What is needed here is an exact repetition of the records below, beginning at the line that has "color: #15803d ->" and stopping after the line that has "color: #a16207 ->".

▶ Source material:
>>>>>
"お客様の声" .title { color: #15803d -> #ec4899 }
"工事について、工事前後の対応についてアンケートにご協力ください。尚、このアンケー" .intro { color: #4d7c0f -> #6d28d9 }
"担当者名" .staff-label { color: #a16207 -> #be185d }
<<<<<
>>>>>
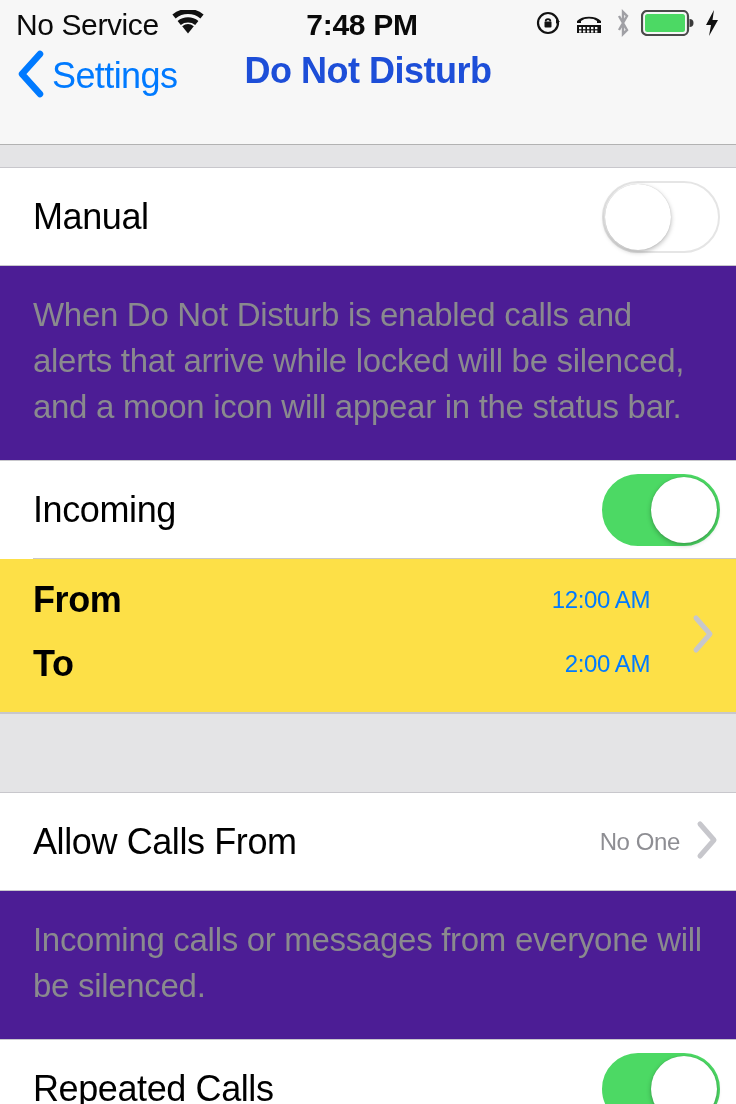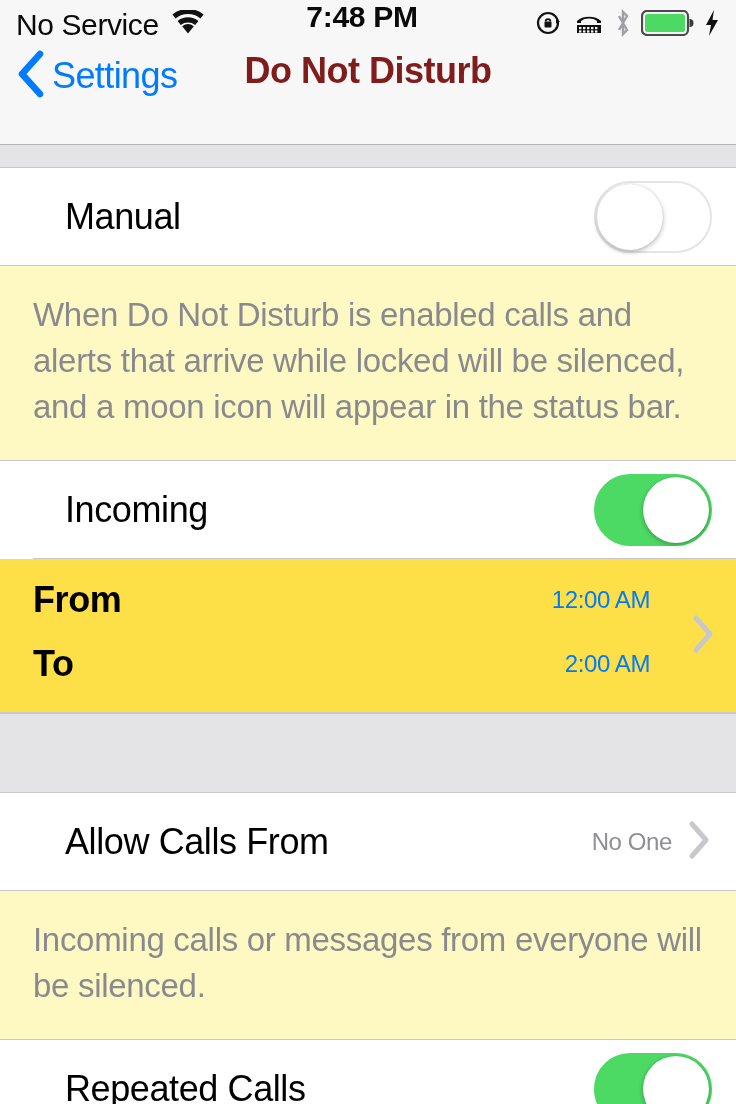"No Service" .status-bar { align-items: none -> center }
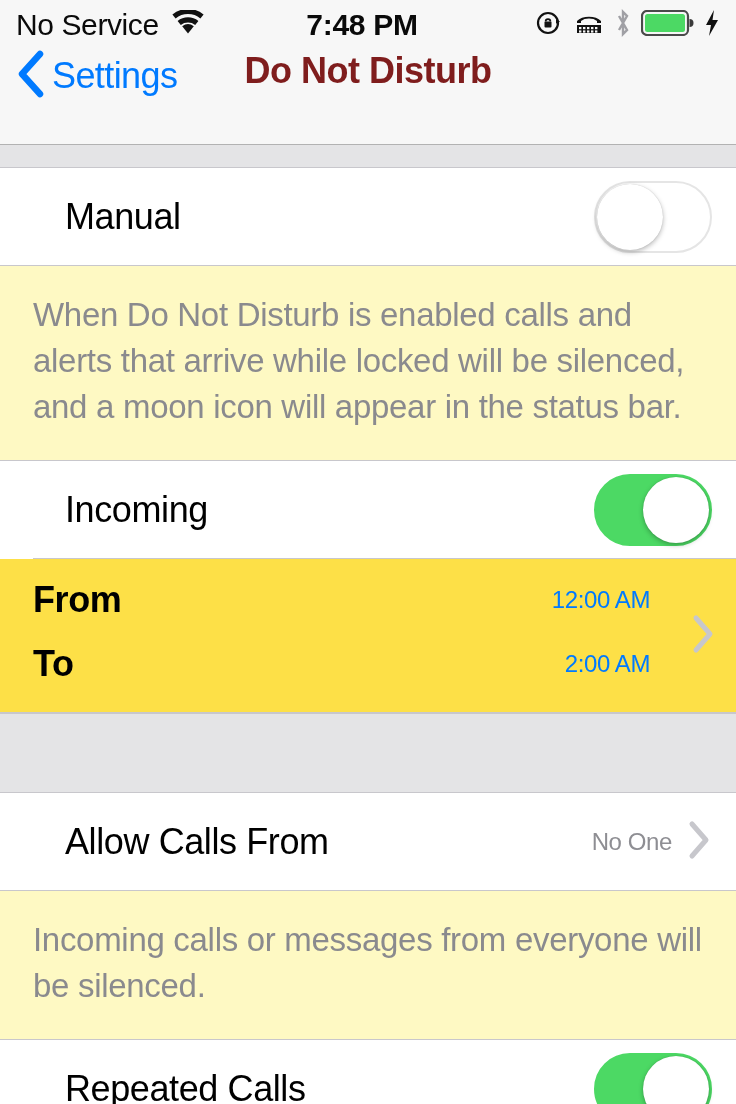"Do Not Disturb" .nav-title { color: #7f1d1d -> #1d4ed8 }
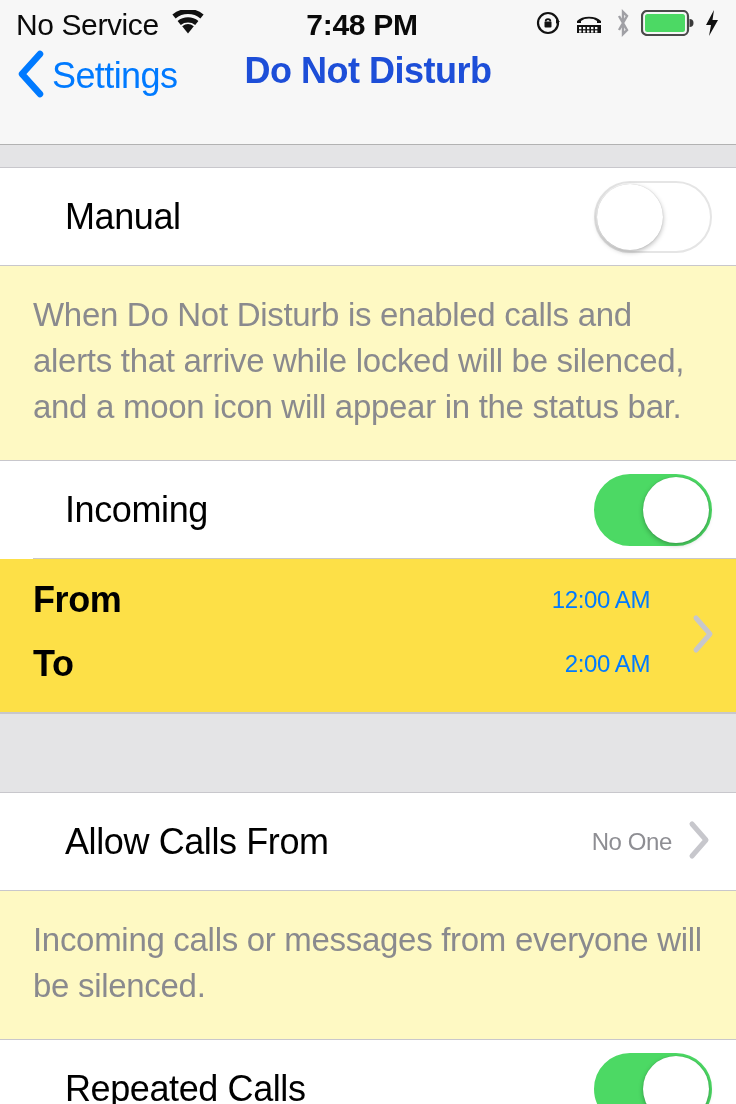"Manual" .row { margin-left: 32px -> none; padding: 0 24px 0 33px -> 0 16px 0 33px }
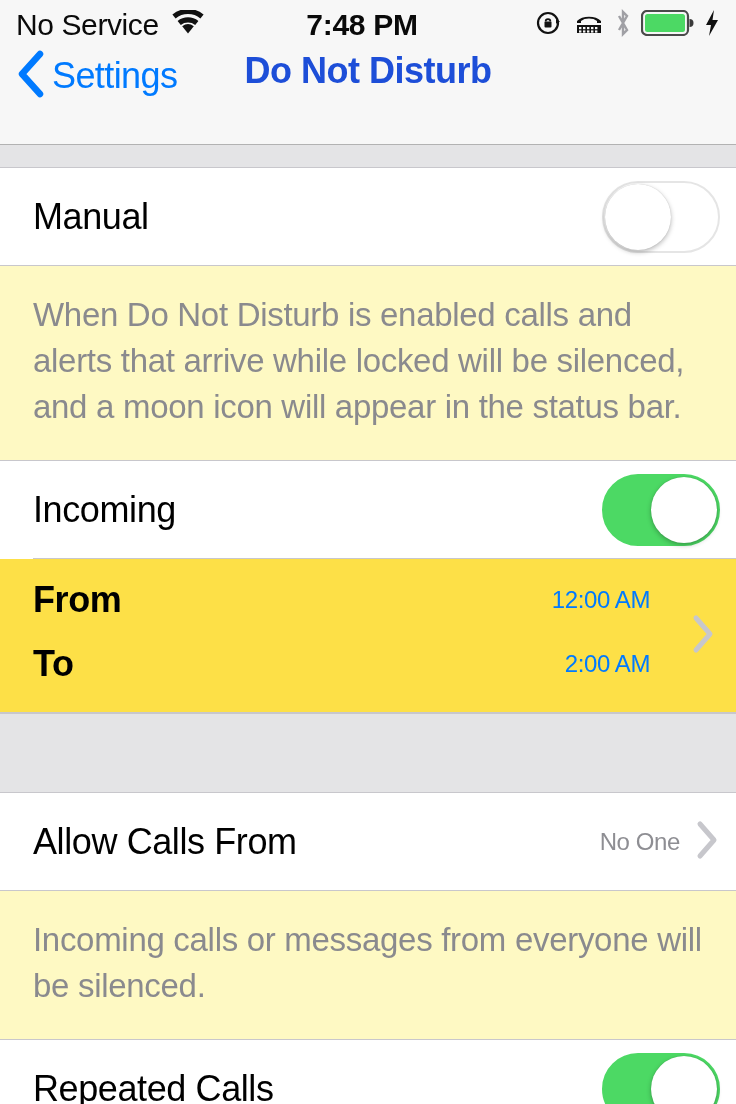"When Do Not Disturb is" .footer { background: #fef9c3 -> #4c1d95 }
<<<<<
▶ Written answer:
"お客様の声" .title { color: #15803d -> #ec4899 }
"工事について、工事前後の対応についてアンケートにご協力ください。尚、このアンケー" .intro { color: #4d7c0f -> #6d28d9 }
"担当者名" .staff-label { color: #a16207 -> #be185d }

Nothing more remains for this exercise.